With a less than confident “Jambo, Habari Gani,” I quickly exhausted my limited repertoire of what-to-say-when-you-meet-someone-in-the-middle-of-the-street-in-Tanzania Swahili on the exuberant, budding weatherman.  I just nodded as he fired back a salvo of his own.   By his huge grin, I figured out that he wasn’t challenging me to a duel and, as he didn’t seem to be going anywhere, we walked a ways together, quietly looking at the mountain.  At some point, I guess he grew bored and, after bidding farewell like we’d known each other for years, I headed back to the room to refill my Swahili.

The morning is perfect! Cool, the slightest breeze ruffling the myriad of tropical flowers surrounding the hotel, all topped off with an excellent view of the mountain.  Roosters crow, doves call, and, in the distance, I can hear a number of women singing some prototypical African tune.  Did some unseen director cue this as I stepped out of the room?  I’m four minutes from a pot of fresh Tanzanian coffee, so I’m going to give up the pen and put my new found Swahili to work!

Tomorrow’s the day!  Our first day on the  mountain and our first opportunity to see if we’re up to the challenge.  Walking around the beautiful hotel courtyard, drinking coffee and Tanzanian beer, doesn’t seem too tough, but I’m expecting things get harder from here.  We’ll see.

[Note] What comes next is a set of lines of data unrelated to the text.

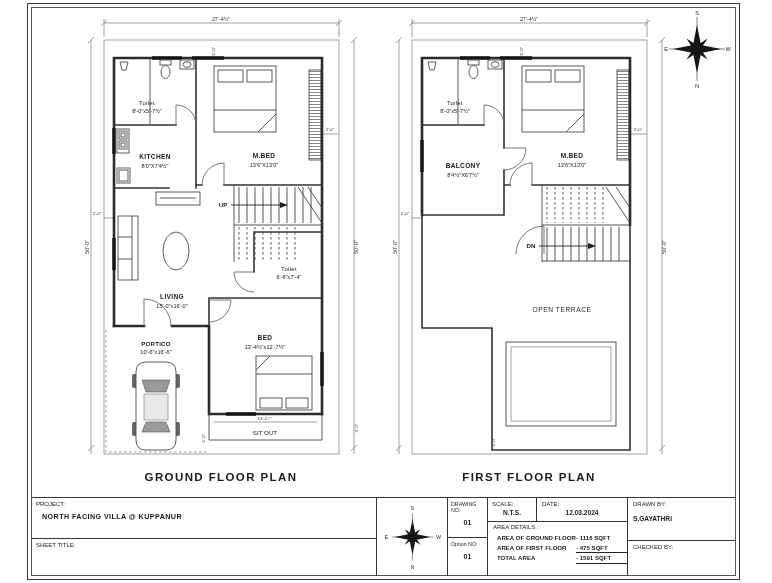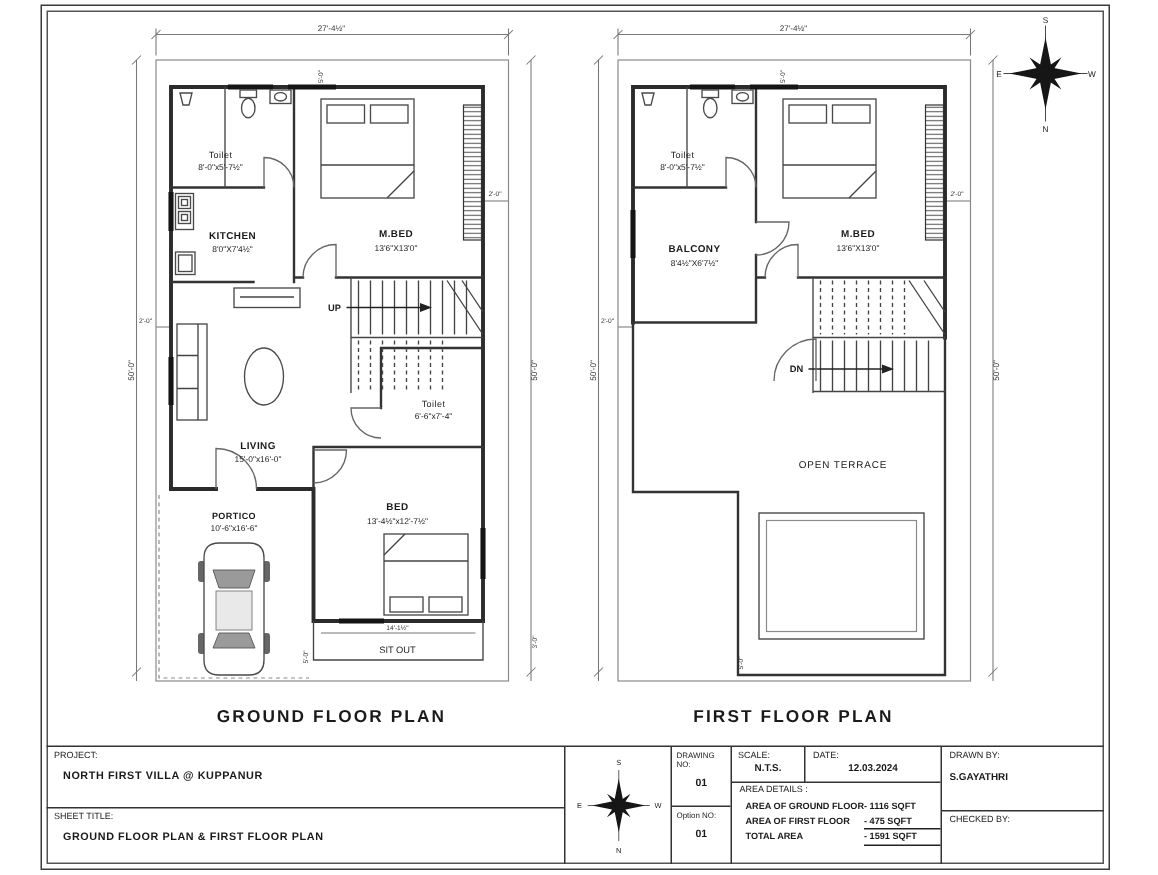--- a/index.html
+++ b/index.html
@@ -275,7 +275,7 @@
   <div class="cell" style="left:0;width:346px">
     <div class="row bb" style="top:0;height:41px">
       <div class="flab">PROJECT:</div>
-      <div class="fval">NORTH FIRST  VILLA  @ KUPPANUR</div>
+      <div class="fval">NORTH FACING  VILLA  @ KUPPANUR</div>
     </div>
     <div class="row" style="top:41px;height:37px">
       <div class="flab">SHEET TITLE:</div>

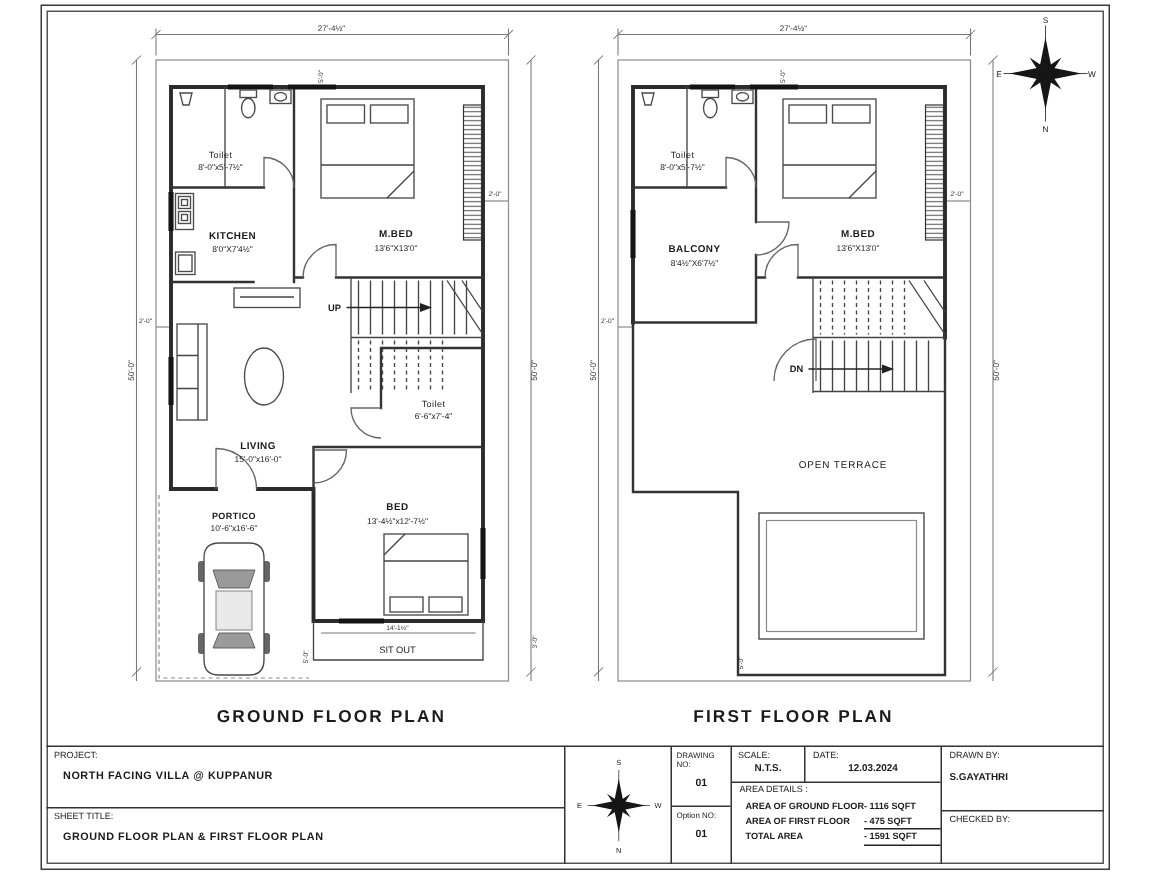--- a/index.html
+++ b/index.html
@@ -279,7 +279,6 @@
     </div>
     <div class="row" style="top:41px;height:37px">
       <div class="flab">SHEET TITLE:</div>
-      <div class="fval">GROUND FLOOR PLAN &amp; FIRST FLOOR PLAN</div>
     </div>
   </div>
 

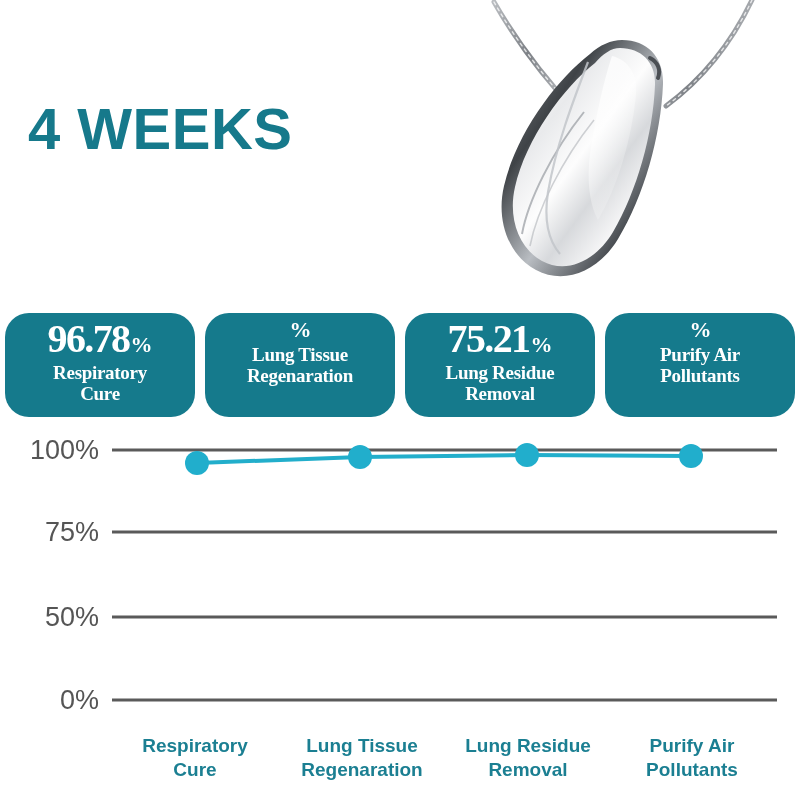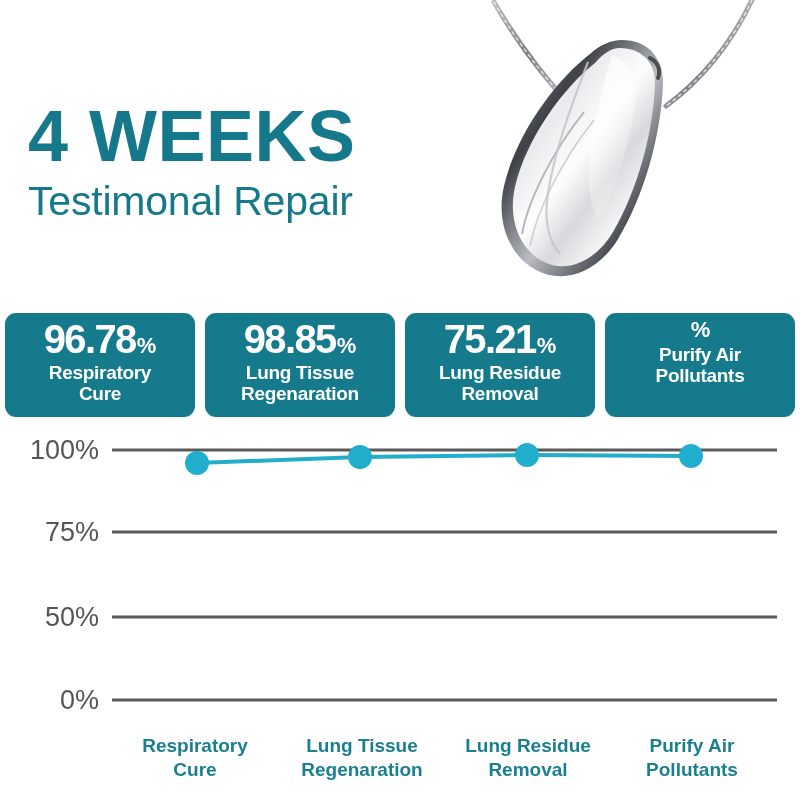--- a/index.html
+++ b/index.html
@@ -24,7 +24,7 @@
     width: 440px;
   }
   #title-main {
-    font-size: 72px;
+    font-size: 58px;
     font-weight: bold;
     color: #16798b;
     letter-spacing: 0.5px;

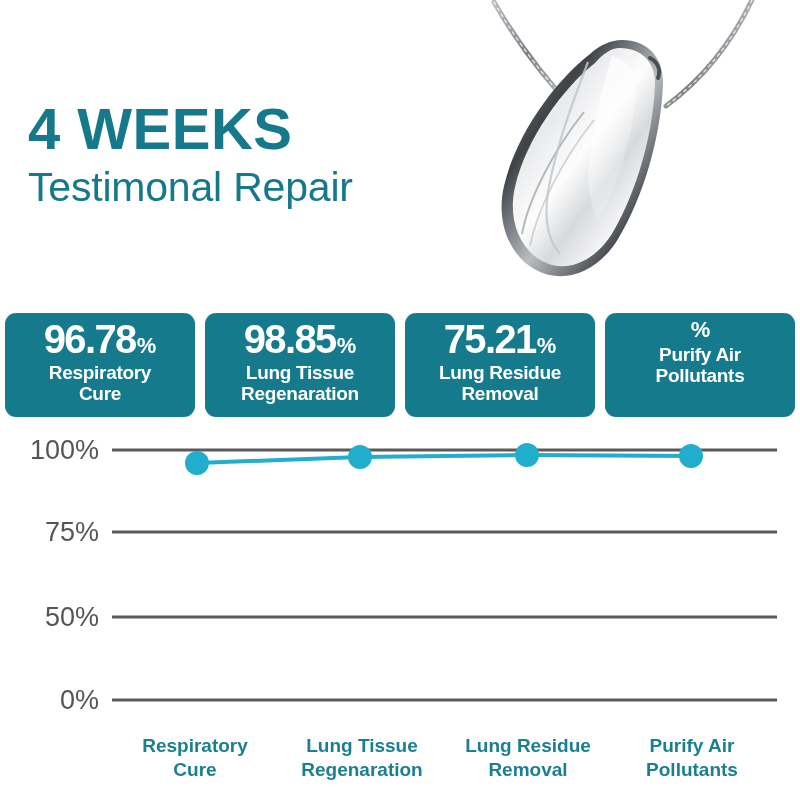--- a/index.html
+++ b/index.html
@@ -139,7 +139,6 @@
 
 <div id="header">
   <div id="title-main">4 WEEKS</div>
-  <div id="title-sub">Testimonal Repair</div>
 </div>
 
 <div id="pendant-figure">

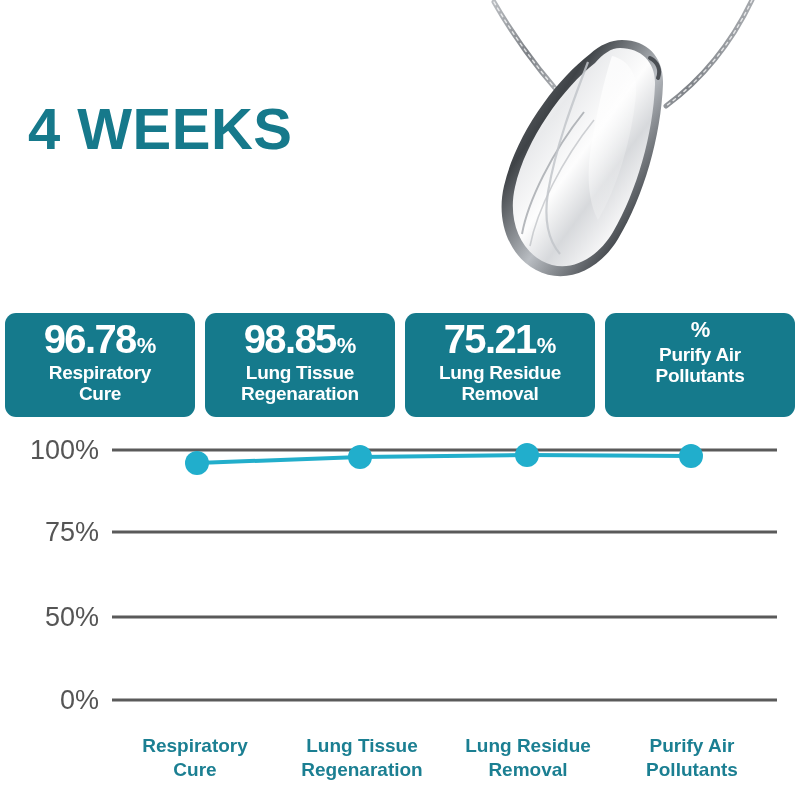--- a/index.html
+++ b/index.html
@@ -63,7 +63,7 @@
   .badge {
     flex: 1 1 0;
     background: #157A8C;
-    border-radius: 11px;
+    border-radius: 24px;
     color: #ffffff;
     display: flex;
     flex-direction: column;
@@ -71,6 +71,7 @@
     justify-content: flex-start;
     padding-top: 6px;
     box-sizing: border-box;
+    font-family: Liberation Serif, serif;
   }
   .badge-value-row {
     display: flex;

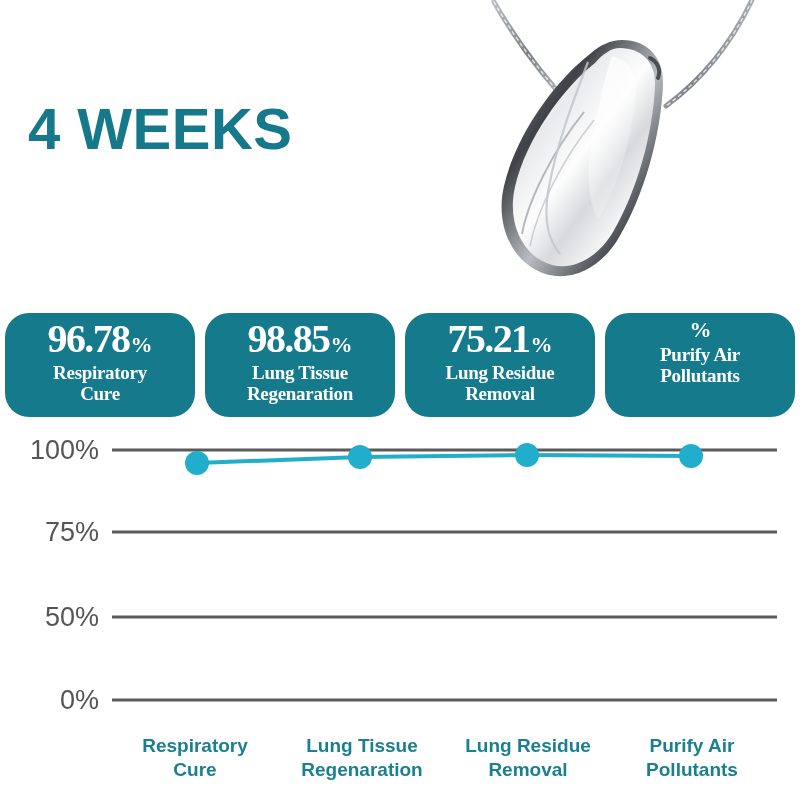--- a/index.html
+++ b/index.html
@@ -223,7 +223,6 @@
 
   <div class="badge">
     <div class="badge-value-row">
-      <span class="badge-value">98.85</span>
       <span class="badge-pct">%</span>
     </div>
     <div class="badge-label">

Oh, in case you were wondering about the first Swahili phrase I committed to memory?  Well, in the tradition of all in-the-know travelers, “Naomba bia mbili” of course!  Two beers, please.

2 Comments

  1. I really enjoyed reading your journal entries from the Kilamanjaro expedition. I wonder if you’ll go back and write entries from all of your adventures? I know I’ve told you this before, but your sense of adventure and traveller’s spirit is what inspired my own. In what I would call very formative years, we would recieve fun packages of goodies from your exotic travels… and all I could do as a young girl was dream that I could do the same. Fortunately, I’ve just married a man with a similar passion to see and experience the world and the cultures that abound. Love you both so much… I hope to find similar jems of your journeys on this site.